[Provided data]
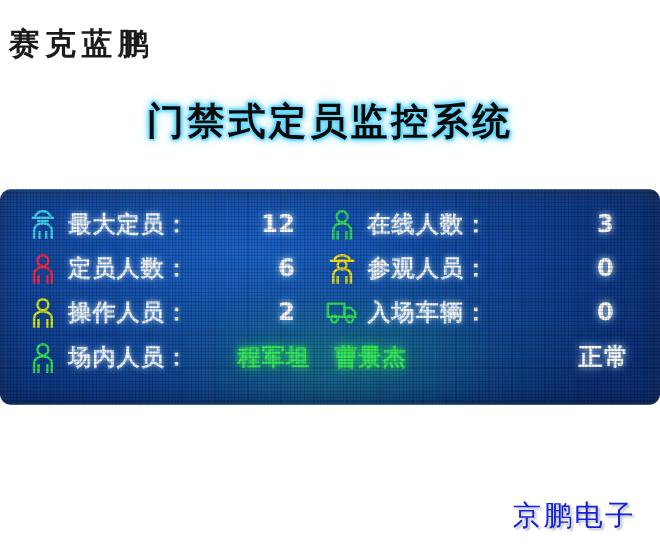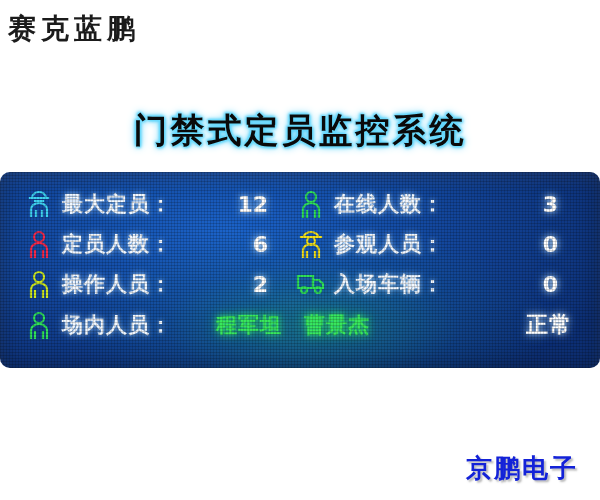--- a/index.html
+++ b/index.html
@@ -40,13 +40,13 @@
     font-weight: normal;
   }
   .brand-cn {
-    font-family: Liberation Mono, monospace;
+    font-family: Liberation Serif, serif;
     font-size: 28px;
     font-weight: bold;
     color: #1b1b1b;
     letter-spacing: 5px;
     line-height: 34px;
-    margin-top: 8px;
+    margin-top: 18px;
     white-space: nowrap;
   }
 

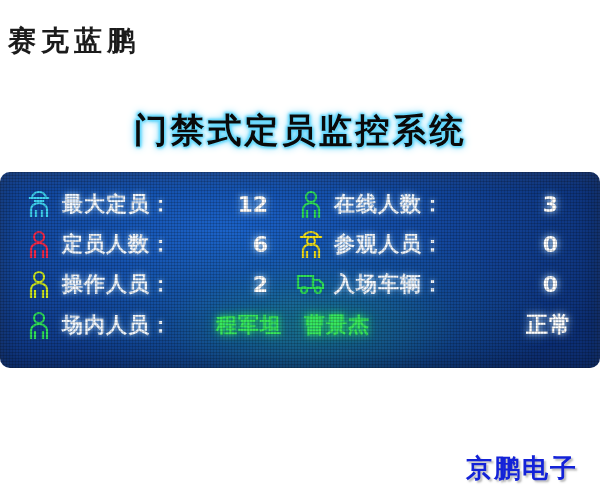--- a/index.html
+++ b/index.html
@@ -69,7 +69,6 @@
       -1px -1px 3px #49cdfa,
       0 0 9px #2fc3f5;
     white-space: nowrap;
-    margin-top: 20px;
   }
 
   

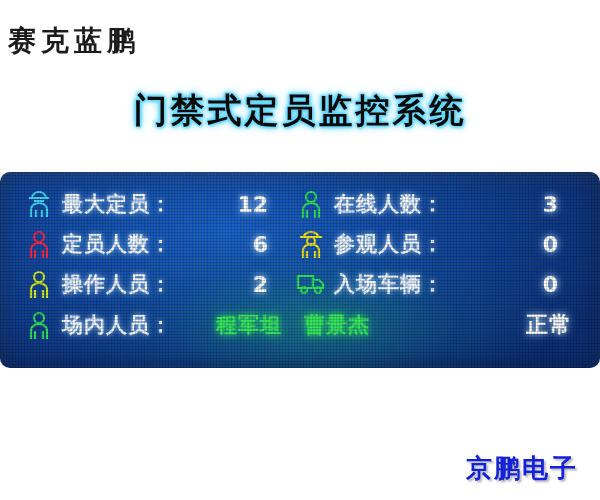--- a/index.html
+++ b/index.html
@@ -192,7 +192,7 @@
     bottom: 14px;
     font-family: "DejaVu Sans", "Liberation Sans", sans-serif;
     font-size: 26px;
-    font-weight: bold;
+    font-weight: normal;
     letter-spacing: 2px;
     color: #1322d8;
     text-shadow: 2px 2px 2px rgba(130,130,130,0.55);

[Activity]
What is needed here is an exact repetition of the listing above, pictures excluded.

[Response to the task]
--- a/index.html
+++ b/index.html
@@ -40,13 +40,13 @@
     font-weight: normal;
   }
   .brand-cn {
-    font-family: Liberation Mono, monospace;
+    font-family: Liberation Serif, serif;
     font-size: 28px;
     font-weight: bold;
     color: #1b1b1b;
     letter-spacing: 5px;
     line-height: 34px;
-    margin-top: 8px;
+    margin-top: 18px;
     white-space: nowrap;
   }
 

--- a/index.html
+++ b/index.html
@@ -69,7 +69,6 @@
       -1px -1px 3px #49cdfa,
       0 0 9px #2fc3f5;
     white-space: nowrap;
-    margin-top: 20px;
   }
 
   

--- a/index.html
+++ b/index.html
@@ -192,7 +192,7 @@
     bottom: 14px;
     font-family: "DejaVu Sans", "Liberation Sans", sans-serif;
     font-size: 26px;
-    font-weight: bold;
+    font-weight: normal;
     letter-spacing: 2px;
     color: #1322d8;
     text-shadow: 2px 2px 2px rgba(130,130,130,0.55);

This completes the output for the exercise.